The PI3K pathway plays an important role in tumor development and progression. It is a signaling pathway involved in the regulation of multiple biological processes such as cell growth, survival, proliferation, and metabolism. Aberrant activation of the PI3K pathway is closely associated with the occurrence and progression of various types of cancer. Studies have shown that aberrant activation of the PI3K pathway can lead to increased tumor cell growth, inhibition of apoptosis, promotion of angiogenesis, and enhanced metastasis and invasion capabilities [21,22,23]. This is because the activation of the PI3K pathway can promote cell cycle progression, enhance signaling for cell proliferation and growth, inhibit programmed cell death, and facilitate tumor cell invasion and metastasis by regulating the cell cytoskeleton and matrix metalloproteinase expression. Our results confirm that the PI3K pathway is often activated through PIK3CA mutations/amplifications and PTEN loss, which aligns with the established knowledge. Contrary to the mutual exclusivity observed in most oncogenic driver gene mutations, PIK3CA mutations often cooccur with other oncogenic driver gene mutations in NSCLC. In the AURA3 study [24], the incidence of PIK3CA amplification/mutation in patients with acquired resistance to second-line treatment with osimertinib was 5%, with two patients having concurrent PIK3CA amplification and HER2 amplification. Among patients who developed resistance to first-line treatment with osimertinib [9], 7% were found to have PIK3CA mutations, with the most common being the E545K mutation (4%), followed by E453K and H1047R. These studies suggest that activation of the PI3K pathway may be the reason for the poor response to EGFR-TKIs in patients with EGFR-sensitive mutations accompanied by high TMB or high PD-L1 expression.

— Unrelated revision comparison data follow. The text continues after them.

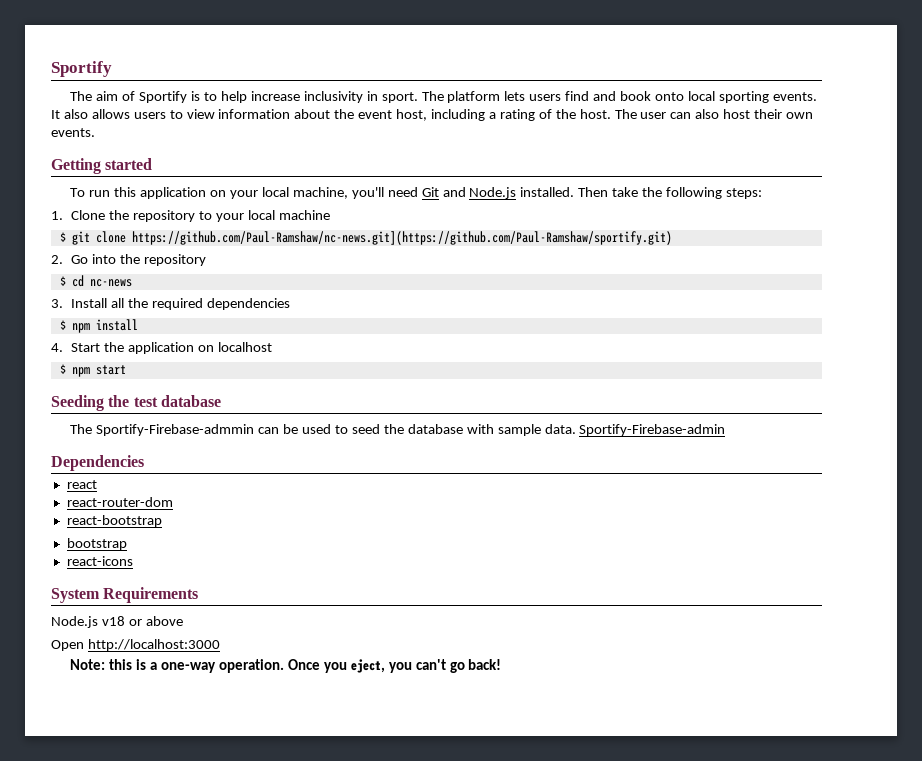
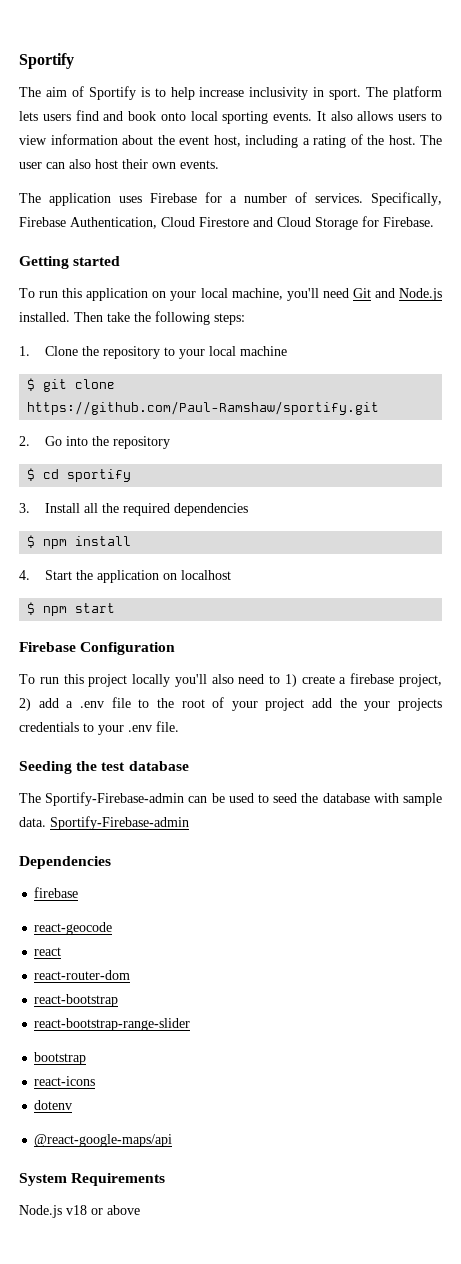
(95, 132) none -> [19,192,442,206] [19,216,434,230] // The application uses Firebase for a number of services. Specifically, Firebase Authentication, Cloud Firestore and Cloud Storage for Firebase.
[131,231,672,245] https://github.com/Paul-Ramshaw/nc-news.git](https://github.com/Paul-Ramshaw/sportify.git) -> [27,401,380,415] https://github.com/Paul-Ramshaw/sportify.git
[89,279,132,287] nc-news -> [67,469,132,482] sportify
(126, 370) none -> [19,642,176,655] [19,673,443,687] [19,697,443,711] [19,721,179,735] // Firebase Configuration // To run this project locally you'll also need to 1) create a firebase project, 2) add a .env file to the root of your project add the your projects credentials to your .env file.
[96,424,255,436] Sportify-Firebase-admmin -> [45,792,185,806] Sportify-Firebase-admin
(144, 463) none -> [34,887,79,898] [34,922,113,935] // firebase // react-geocode
(162, 521) none -> [34,1018,191,1031] // react-bootstrap-range-slider
(133, 561) none -> [34,1100,73,1110] [34,1134,173,1147] // dotenv // @react-google-maps/api
[51,639,220,651] [70,659,502,673] // Open http://localhost:3000 // Note: this is a one-way operation. Once you eject, you can't go back! -> (140, 1210) none

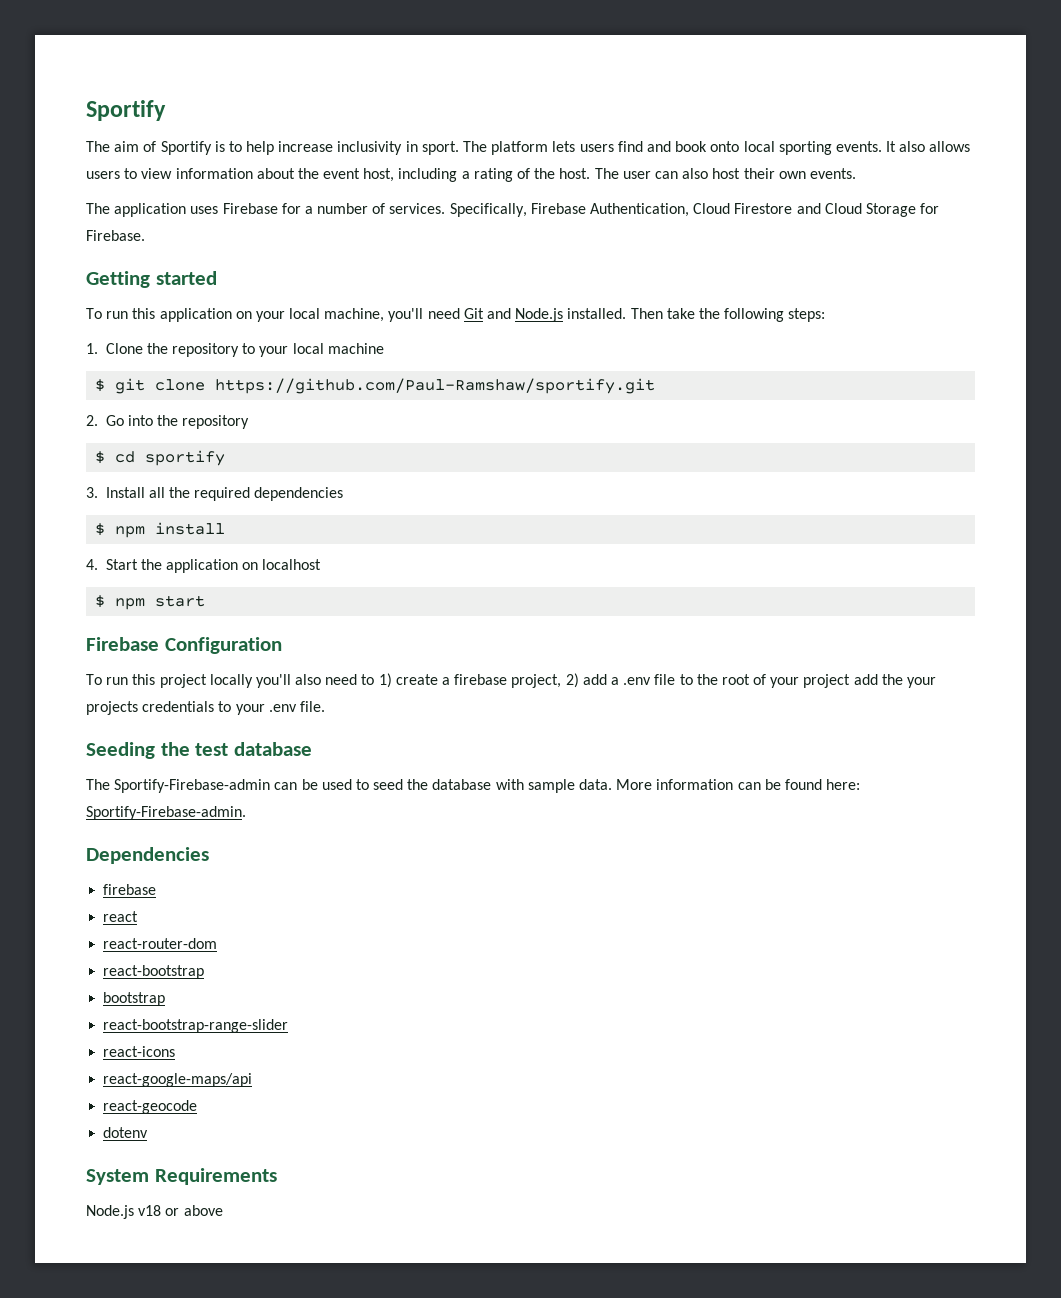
[50,816,189,830] Sportify-Firebase-admin -> [616,779,861,790] [86,806,246,820] More information can be found here: Sportify-Firebase-admin.
[34,922,113,935] // react-geocode -> (157, 889) none
(119, 1000) none -> [103,992,166,1006] // bootstrap
[34,1052,87,1065] // bootstrap -> (289, 1026) none
(96, 1081) none -> [103,1073,253,1087] [103,1100,198,1114] // react-google-maps/api // react-geocode
[34,1134,173,1147] // @react-google-maps/api -> (149, 1132) none

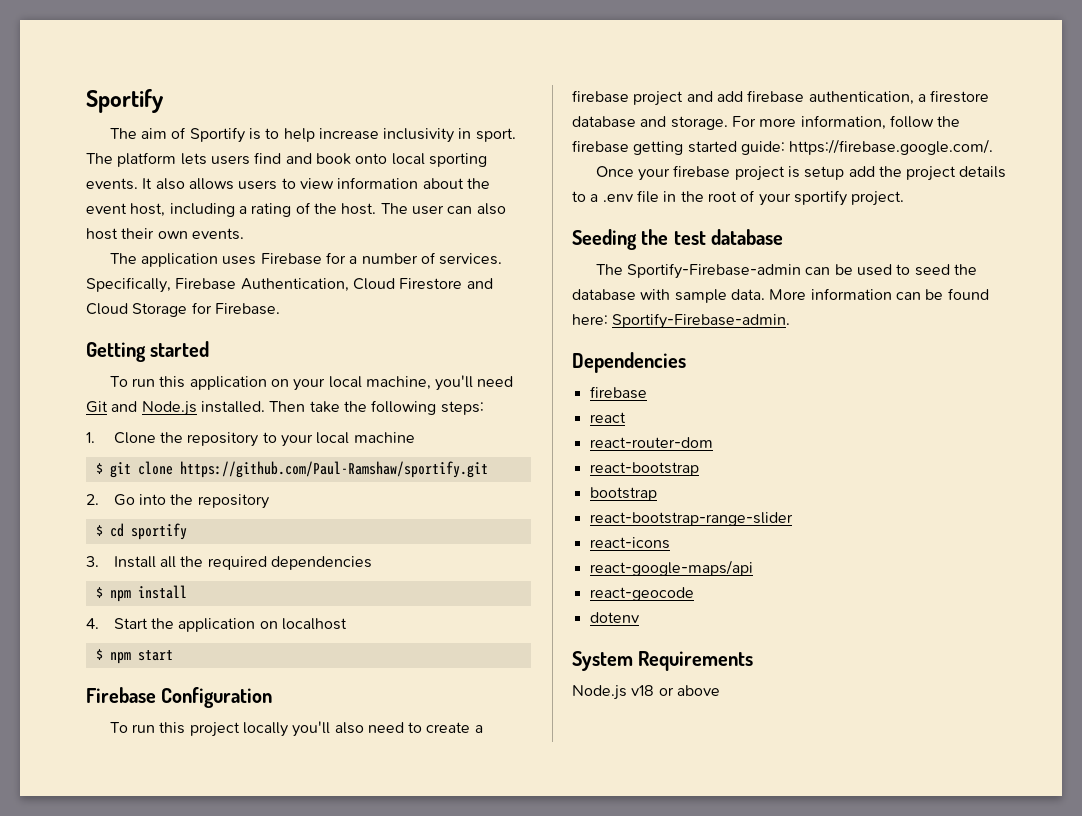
[378,673,392,688] 1) -> (423, 727) none
[511,673,607,688] project, 2) add -> [633,90,990,106] [572,115,961,130] [572,139,994,155] [595,165,1007,181] [572,191,586,202] project and add firebase authentication, a firestore database and storage. For more information, follow the firebase getting started guide: https://firebase.google.com/. // Once your firebase project is setup add the project details to
[679,674,693,685] to -> [663,191,677,202] in
[803,674,936,688] [86,701,325,715] project add the your projects credentials to your .env file. -> [793,190,905,206] sportify project.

It should be noted that our study has some limitations. First, the number of patients with EGFR-sensitive mutations accompanied by high PD-L1 expression or high TMB in our study was relatively small, which may introduce bias, and further expansion of the sample size is needed. Second, we only analysed pathway-related gene mutations, and further validation is needed to determine whether the mutations truly affect pathway expression. Most importantly, we lacked relevant follow-up data and EGFR-TKI medication data, and further validation of our conclusions is needed by considering the patient’s prognosis.

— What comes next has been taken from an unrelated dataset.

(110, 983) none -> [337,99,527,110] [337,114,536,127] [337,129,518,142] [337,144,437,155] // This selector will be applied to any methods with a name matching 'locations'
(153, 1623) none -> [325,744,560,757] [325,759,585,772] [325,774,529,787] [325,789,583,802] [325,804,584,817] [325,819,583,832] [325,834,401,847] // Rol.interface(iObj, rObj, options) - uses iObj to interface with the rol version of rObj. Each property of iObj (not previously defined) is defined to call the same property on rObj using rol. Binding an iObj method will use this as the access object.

In summary, our research found that NSCLC patients with EGFR-sensitive mutations accompanied by high expression of PD-L1 or high TMB values may have a higher frequency of abnormal activation in the PI3K pathway. This, in turn, may lead to a poorer response to EGFR-TKI treatment compared with other types of patients. Our findings provide an understanding of the resistance mechanisms in these patients and offer new insights and directions for precise treatment.